As Gilboa says, “The iPhone 3G had just come out. I went to the Apple store and spent $200 on this magical device that did things that I couldn’t have imagined were possible even a few years earlier. And meanwhile, I was gonna have to pay several times that for a new pair of glasses. It’s technology that’s been around for 800 years. And it just didn’t make sense to me.”

Blumenthal had been on the glasses manufacturing lines when he worked with VisionSpring between college and business school. “I traveled to factories to produce the glasses that we were distributing for people living on less than $4 a day, and then 10 feet away literally on a production line that had the same equipment — we saw some of the biggest names in fashion — coming off the production line. And it was sort of this moment that, ‘Oh — why are glasses so expensive in the U.S.? Certainly the manufacturing process is not different’.”

So the four friends and MBA students formed a partnership that quickly grew into a business. About a year later, while still at Wharton, Warby Parker launched its website, selling glasses for around $95, hundreds of dollars less than the ones with the “biggest names in fashion” which, ironically, were mostly all manufactured, distributed and sold by Luxottica, the biggest eyewear company in the world.

“People wanted it. And they were so hungry for it,” said Blumenthal’s wife Rachel, founder and CEO of the children’s clothing company Rockets of Awesome. “And they sold out of their home try-on almost immediately,” referring to Warby Parker’s system of allowing consumers to get five pairs of frames to try on at home before committing to a style.

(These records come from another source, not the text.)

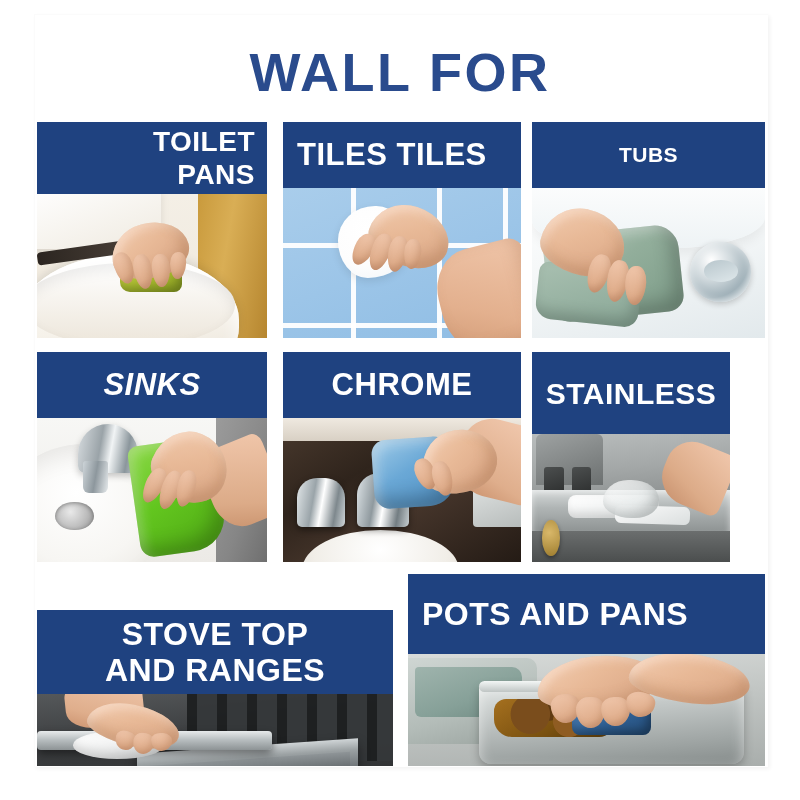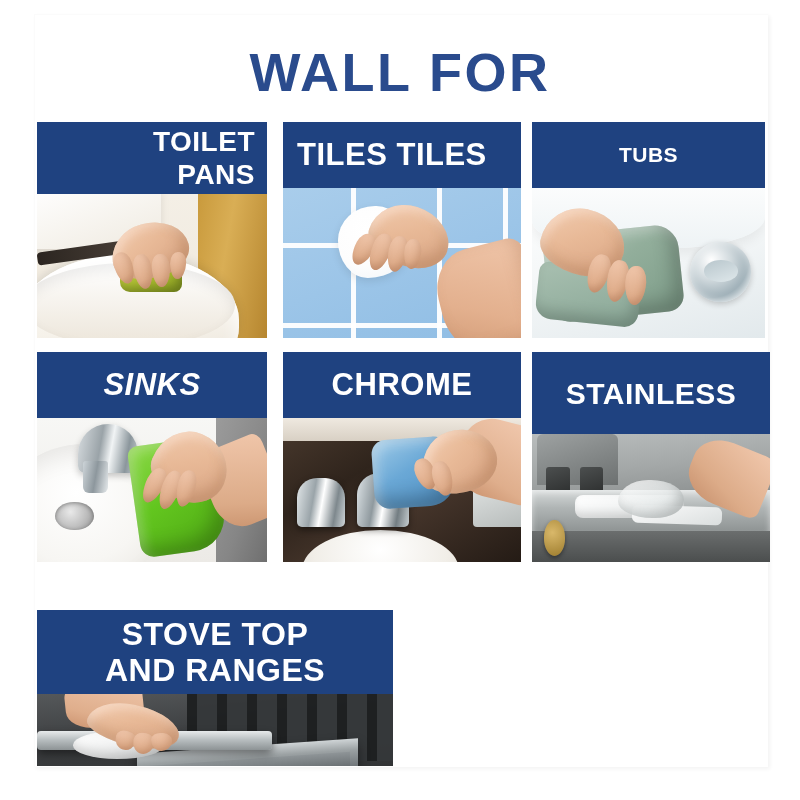--- a/index.html
+++ b/index.html
@@ -574,7 +574,7 @@
     </div>
   </div>
 
-  <div class="tile" style="left:532px; top:352px; width:238px; height:210px;">
+  <div class="tile" style="left:532px; top:352px; width:198px; height:210px;">
     <div class="banner align-center" style="height:82px; font-size:30px; line-height:33px; letter-spacing:.5px;">
       <span class="line">STAINLESS</span>
     </div>

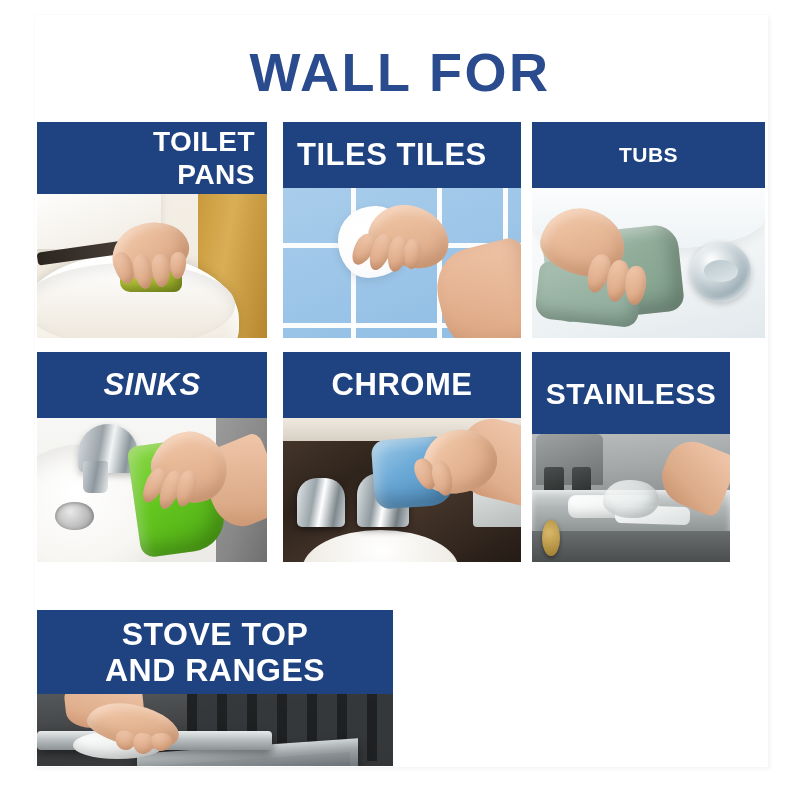--- a/index.html
+++ b/index.html
@@ -616,6 +616,25 @@
     </div>
   </div>
 
+  <div class="tile" style="left:408px; top:574px; width:357px; height:192px;">
+    <div class="banner align-left" style="height:80px; font-size:32px; line-height:36px; letter-spacing:.5px;">
+      <span class="line">POTS AND PANS</span>
+    </div>
+    <div class="photo s-pots" style="height:112px;">
+      <div class="sink-left"></div>
+      <div class="water"></div>
+      <div class="pan"></div>
+      <div class="pan-rim"></div>
+      <div class="grime"></div>
+      <div class="sponge"></div>
+      <div class="hand hand1"></div>
+      <div class="hand hand2"></div>
+      <div class="finger f1"></div>
+      <div class="finger f2"></div>
+      <div class="finger f3"></div>
+      <div class="finger f4"></div>
+    </div>
+  </div>
 
 </div>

Almost 10 years later, Warby Parker has grown from its initial website to include over 100 brick and mortar locations. They’ve just launched a line of contact lenses called Scout. Just as importantly, they’ve stayed true to their mission for bringing low-cost eyewear to U.S. consumers, as well as distributing over 5 million pairs of glasses to underserved people around the world with their “buy a pair, give a pair” program.

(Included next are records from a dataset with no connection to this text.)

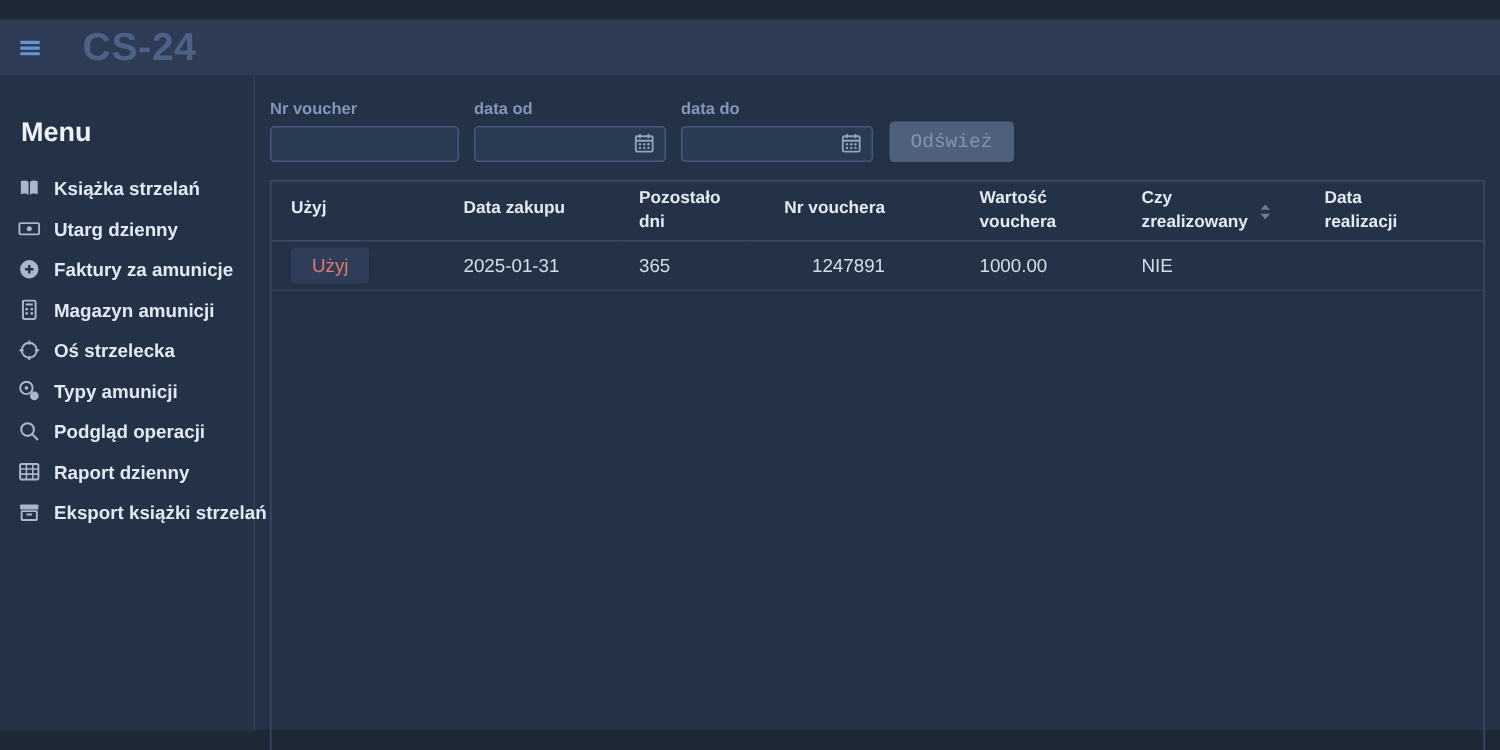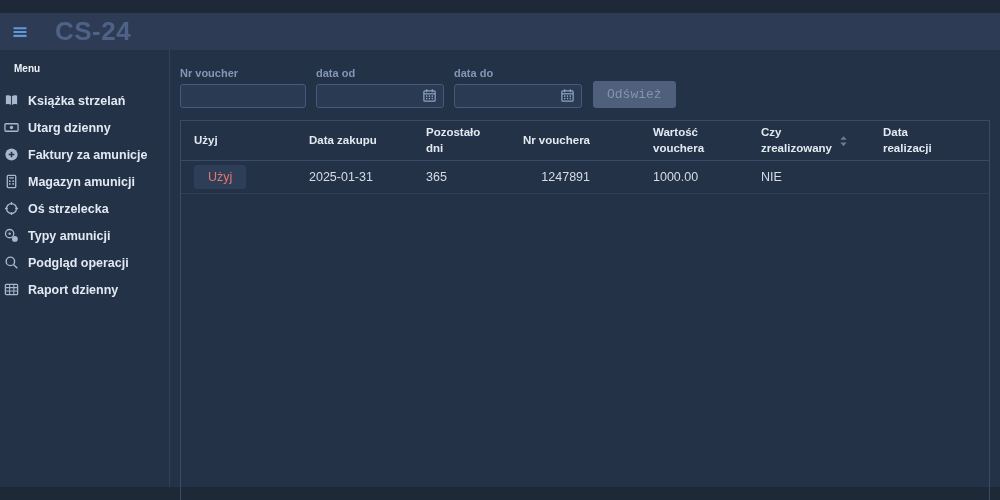--- a/index.html
+++ b/index.html
@@ -16,7 +16,7 @@
 
   
   .sidebar { width:170px; min-width:170px; background:#233247; border-right:1px solid #31415c; padding-top:13px; }
-  .sidebar-heading { color:#eef2f7; font-size:10px; font-weight:700; padding-left:14px; }
+  .sidebar-heading { color:#eef2f7; font-size:18px; font-weight:700; padding-left:14px;margin-top:15px; }
   .menu { margin-top:13px; }
   .menu-item { height:27px; display:flex; align-items:center; padding-left:4px; cursor:pointer; color:#a9b7cb; }
   .menu-item .mi-icon { width:15px; height:15px; display:inline-flex; flex:none; }

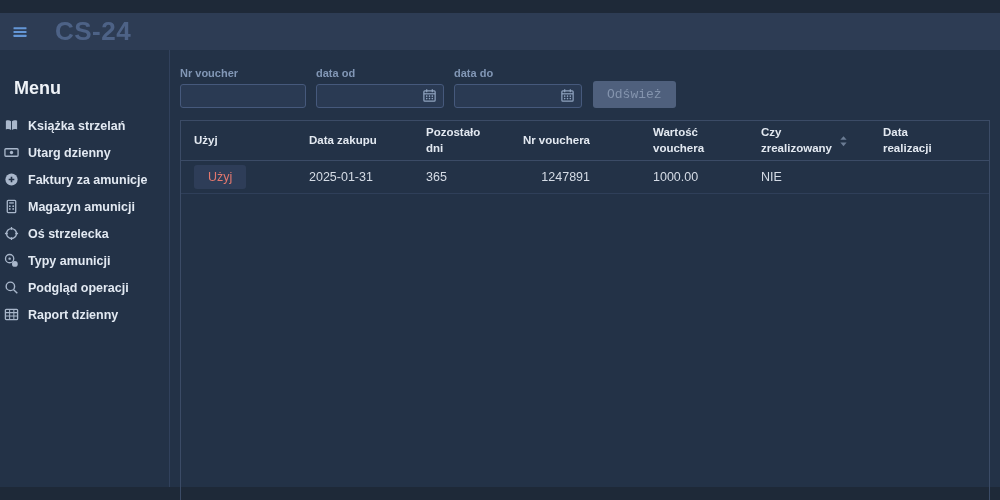--- a/index.html
+++ b/index.html
@@ -18,7 +18,7 @@
   .sidebar { width:170px; min-width:170px; background:#233247; border-right:1px solid #31415c; padding-top:13px; }
   .sidebar-heading { color:#eef2f7; font-size:18px; font-weight:700; padding-left:14px;margin-top:15px; }
   .menu { margin-top:13px; }
-  .menu-item { height:27px; display:flex; align-items:center; padding-left:4px; cursor:pointer; color:#a9b7cb; }
+  .menu-item { height:27px; display:flex; align-items:center; padding-left:12px; cursor:pointer; color:#a9b7cb; }
   .menu-item .mi-icon { width:15px; height:15px; display:inline-flex; flex:none; }
   .menu-item .mi-icon svg { width:15px; height:15px; }
   .menu-item .mi-label { color:#e2e9f2; font-size:12.5px; font-weight:700; margin-left:9px; white-space:nowrap; }

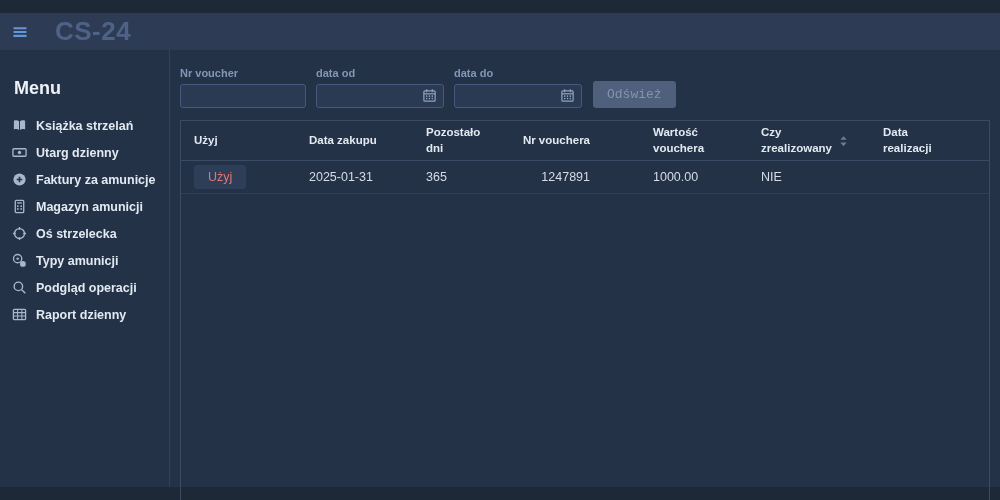--- a/index.html
+++ b/index.html
@@ -165,6 +165,16 @@
         <span class="mi-label">Raport dzienny</span>
       </div>
 
+      <div class="menu-item">
+        <span class="mi-icon">
+          <svg viewBox="0 0 16 16">
+              <rect x="1.5" y="2.5" width="13" height="3.6" rx=".5" fill="currentColor"></rect>
+              <rect x="2.6" y="7.2" width="10.8" height="6.3" rx=".5" fill="none" stroke="currentColor" stroke-width="1.4"></rect>
+              <path d="M6 9.6h4" stroke="currentColor" stroke-width="1.4"></path>
+            </svg>
+        </span>
+        <span class="mi-label">Eksport książki strzelań</span>
+      </div>
 
 
     </nav>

And the four students have remained friends, although only two run the company as co-CEOs, as Blumenthal explains. “At graduation, we decided that Dave and I would continue to run it day-to-day. Jeff went on to start Harry’s (Shave Club). Andy has always been more passionate about investing. And he went on to start his own venture fund. The four of us remain really close friends. And the four of us are also still on the board of Warby Parker, which is very rare for a company, a decade in, for all co-founders to still be on the board and providing leadership and oversight to the company.”